RECORDS FOR THE EXERCISE:
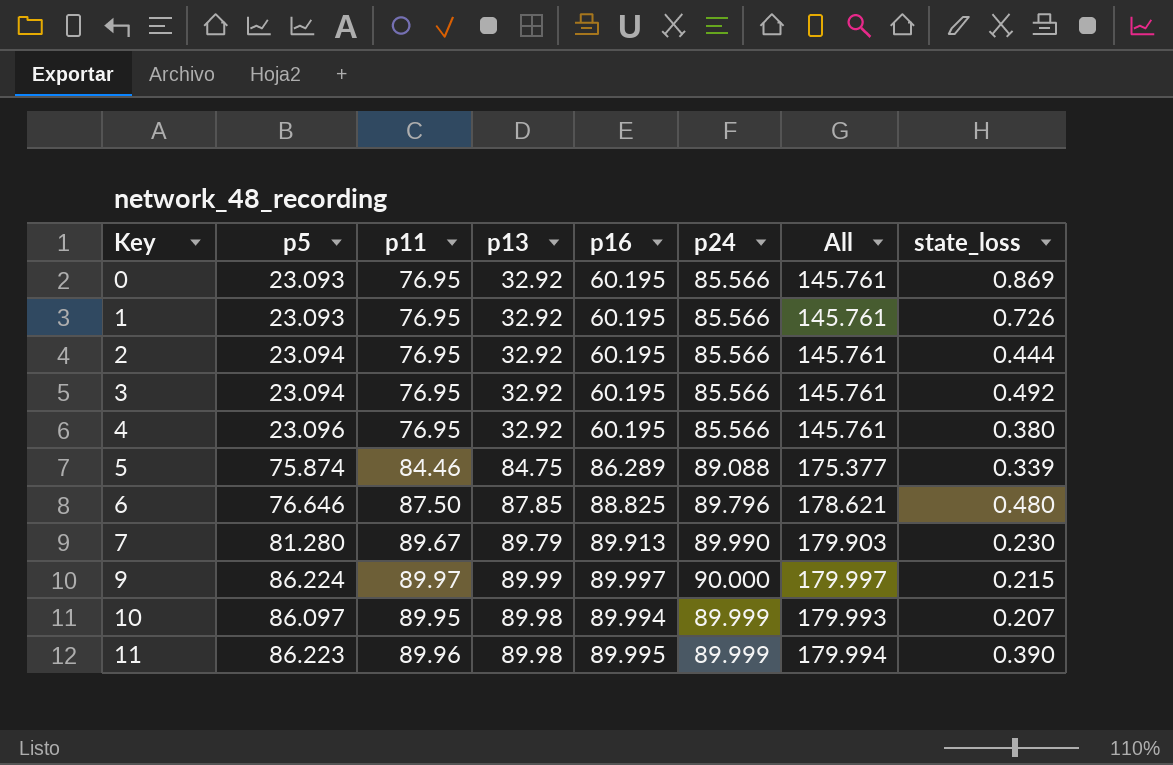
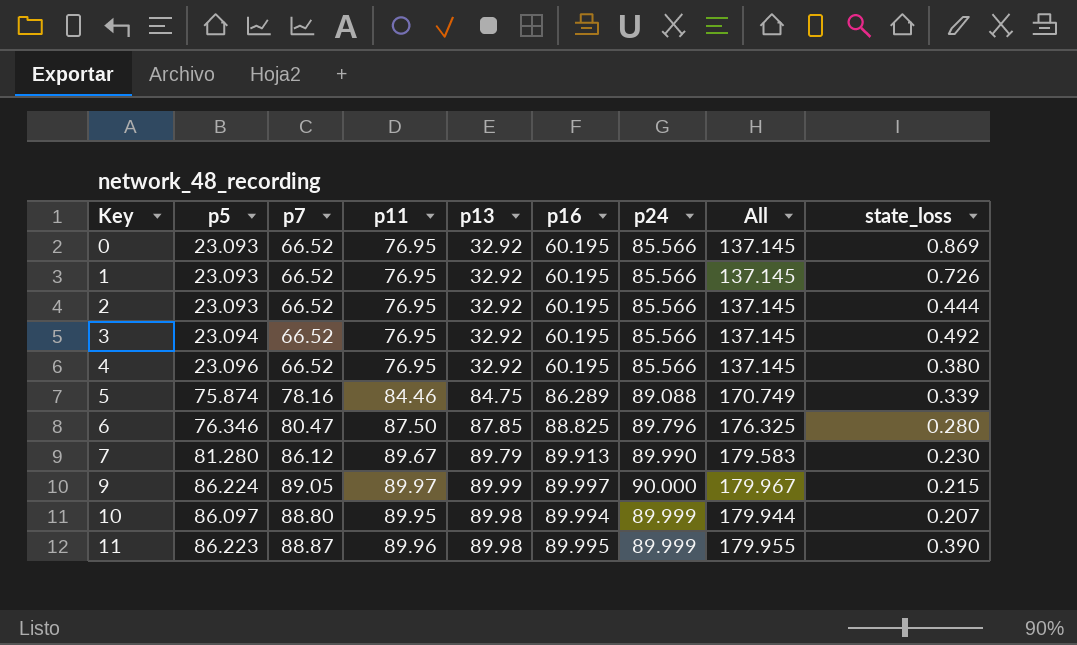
column p7 | position: none -> 3
column All | formula: [p16] + [p24] -> [p11] + [p16]
2 | p5: 23.094 -> 23.093
6 | p5: 76.646 -> 76.346
6 | state_loss: 0.480 -> 0.280

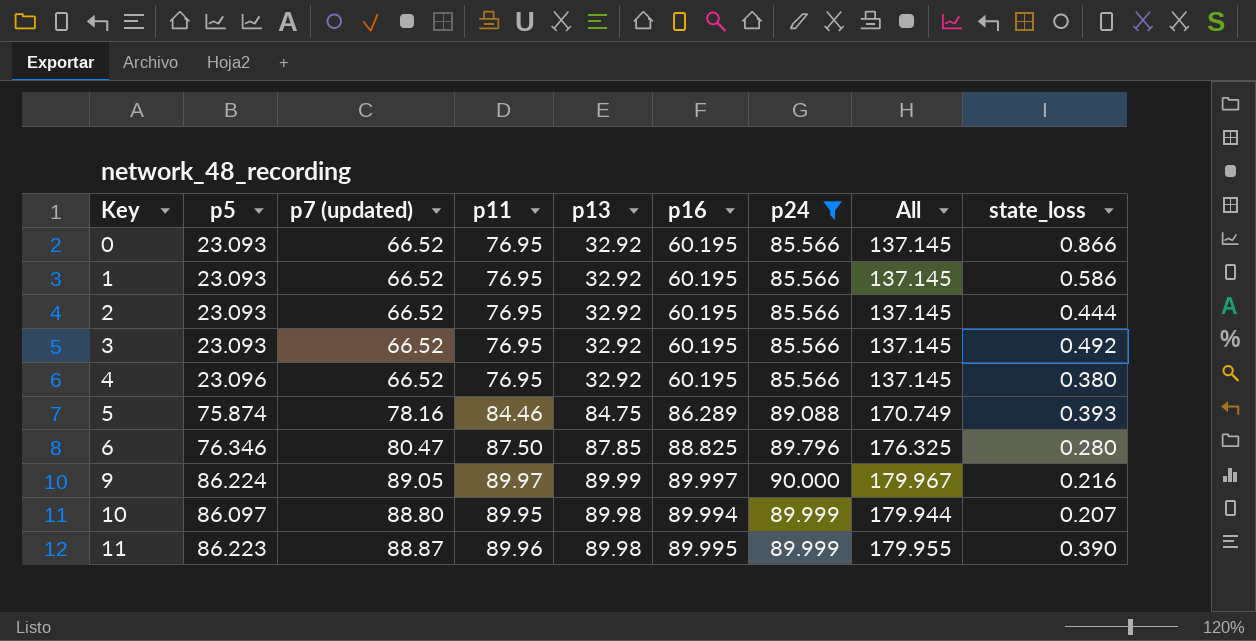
filter: none -> p24 != 89.990
column name: p7 -> p7 (updated)
0 | state_loss: 0.869 -> 0.866
1 | state_loss: 0.726 -> 0.586
3 | p5: 23.094 -> 23.093
5 | state_loss: 0.339 -> 0.393
9 | state_loss: 0.215 -> 0.216

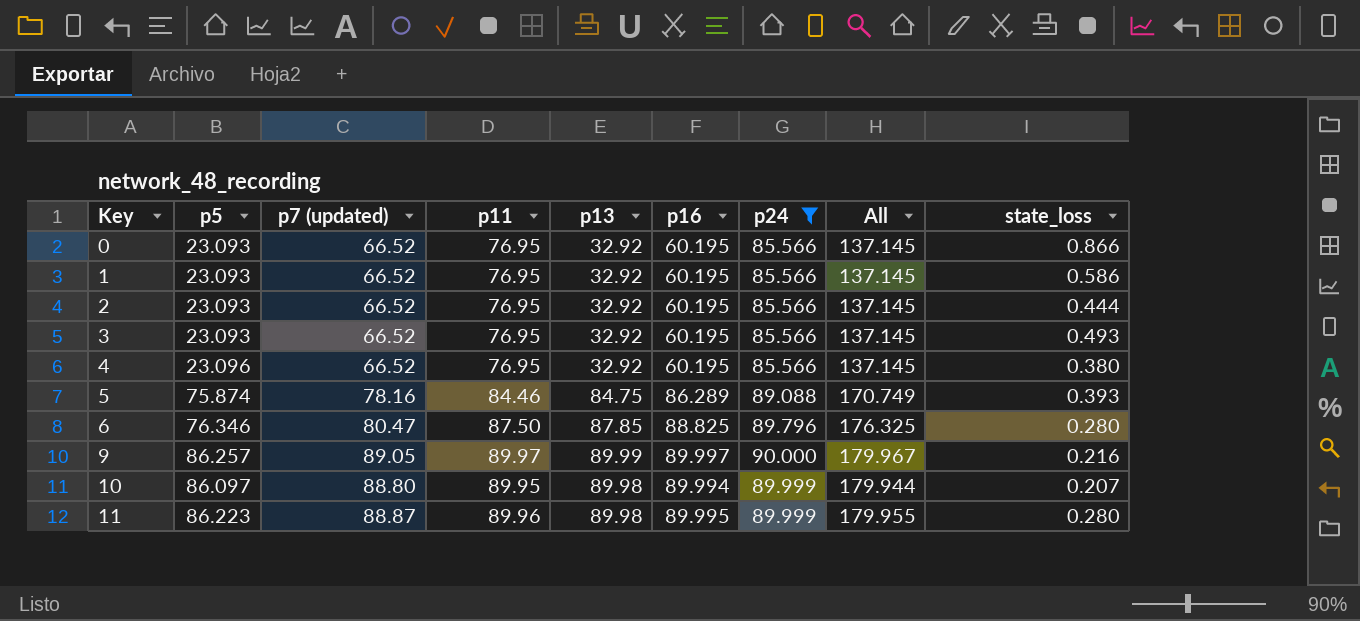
3 | state_loss: 0.492 -> 0.493
9 | p5: 86.224 -> 86.257
11 | state_loss: 0.390 -> 0.280

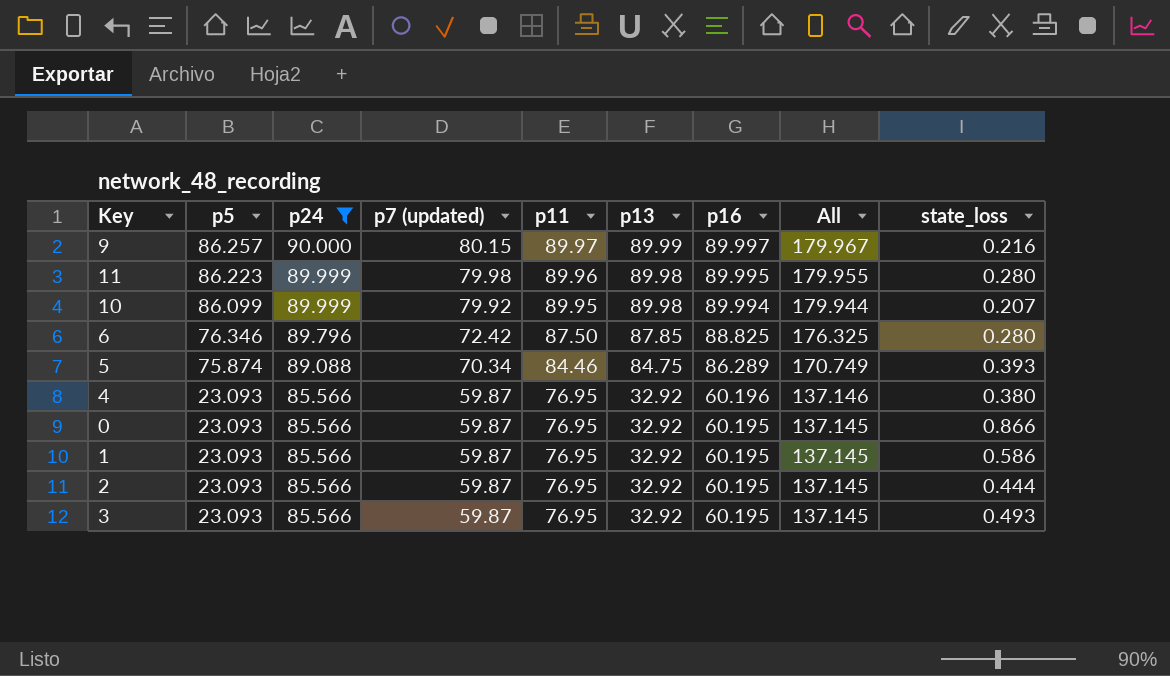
row order: Key ascending -> p5 descending
column p24 | position: 7 -> 3
9 | p7 (updated): 89.05 -> 80.15
11 | p7 (updated): 88.87 -> 79.98
10 | p5: 86.097 -> 86.099
10 | p7 (updated): 88.80 -> 79.92
6 | p7 (updated): 80.47 -> 72.42
5 | p7 (updated): 78.16 -> 70.34
4 | p5: 23.096 -> 23.093
4 | p7 (updated): 66.52 -> 59.87
4 | p16: 60.195 -> 60.196
4 | All: 137.145 -> 137.146
0 | p7 (updated): 66.52 -> 59.87
1 | p7 (updated): 66.52 -> 59.87
2 | p7 (updated): 66.52 -> 59.87
3 | p7 (updated): 66.52 -> 59.87

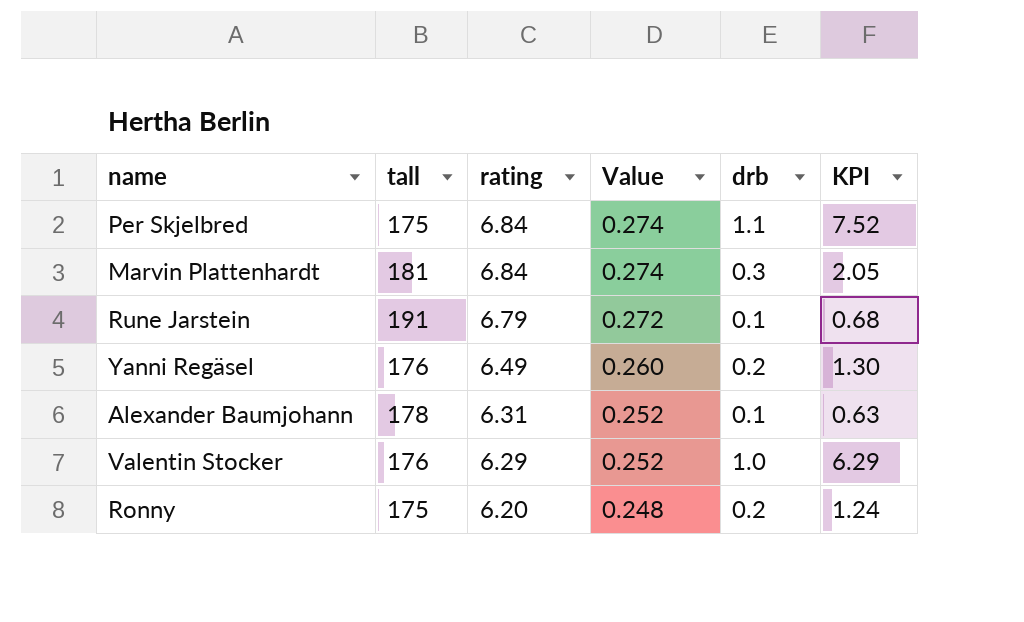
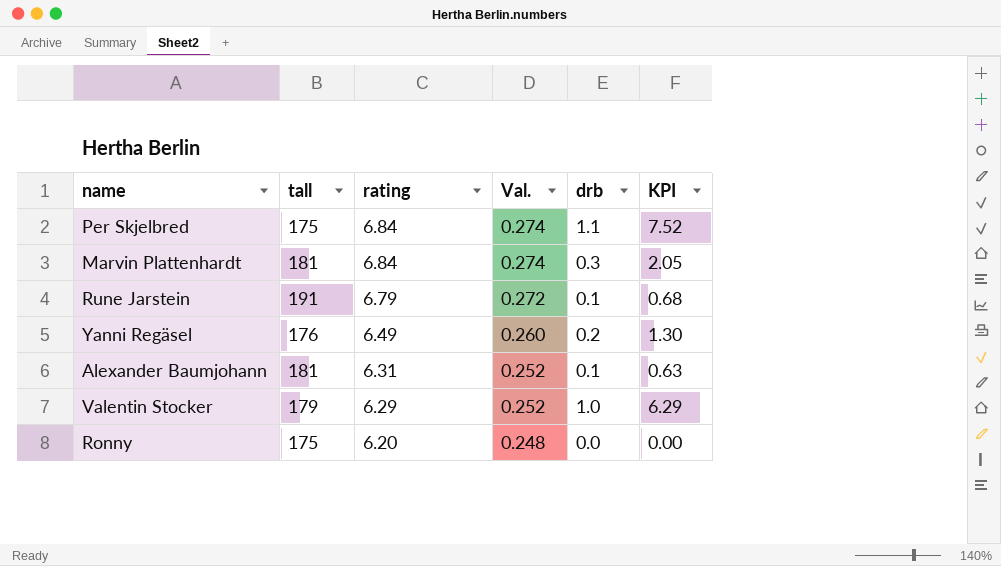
column name: Value -> Val.
Alexander Baumjohann | tall: 178 -> 181
Valentin Stocker | tall: 176 -> 179
Ronny | drb: 0.2 -> 0.0
Ronny | KPI: 1.24 -> 0.00

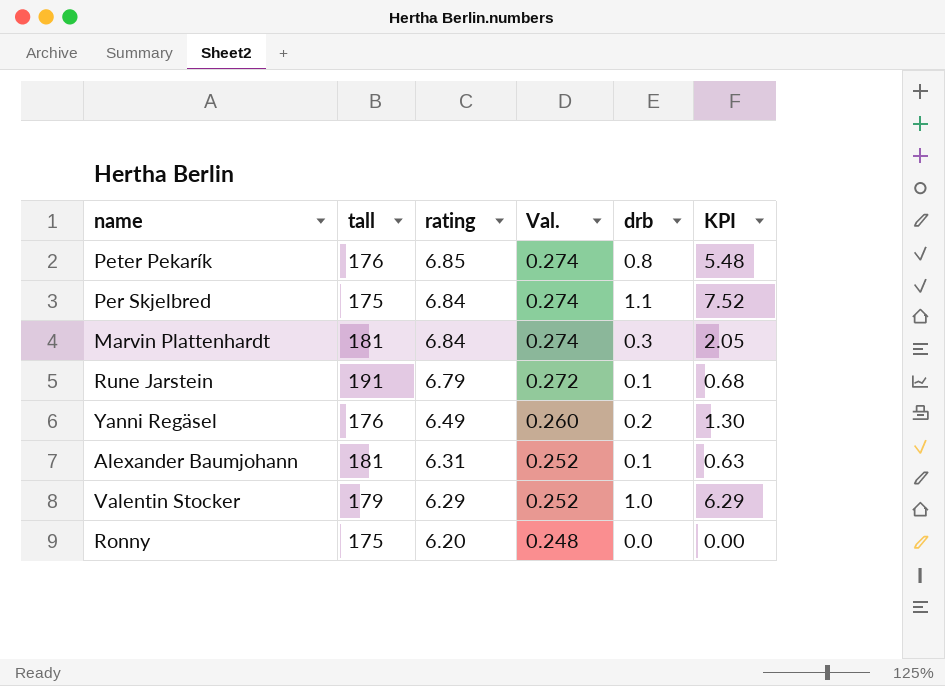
row Peter Pekarík: none -> 176 | 6.85 | 0.274 | 0.8 | 5.48

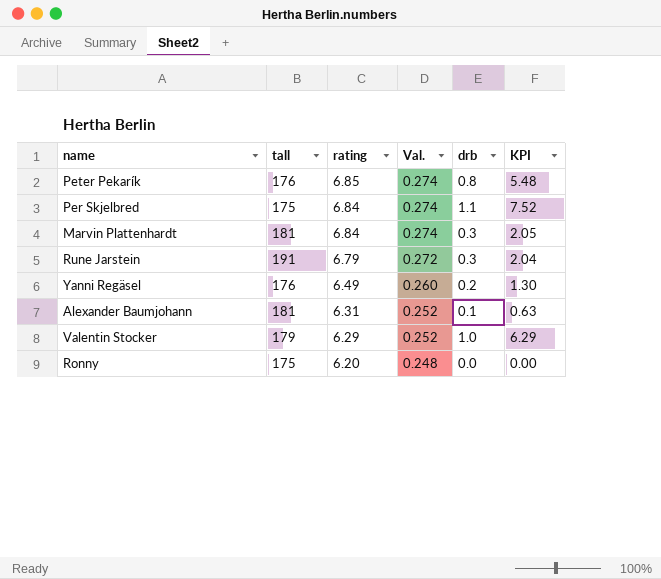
Rune Jarstein | drb: 0.1 -> 0.3
Rune Jarstein | KPI: 0.68 -> 2.04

TASK OBJECTIVE:
Lines that contain the string "tall" should be copied from the material above.

COMPLETED TASK:
Alexander Baumjohann | tall: 178 -> 181
Valentin Stocker | tall: 176 -> 179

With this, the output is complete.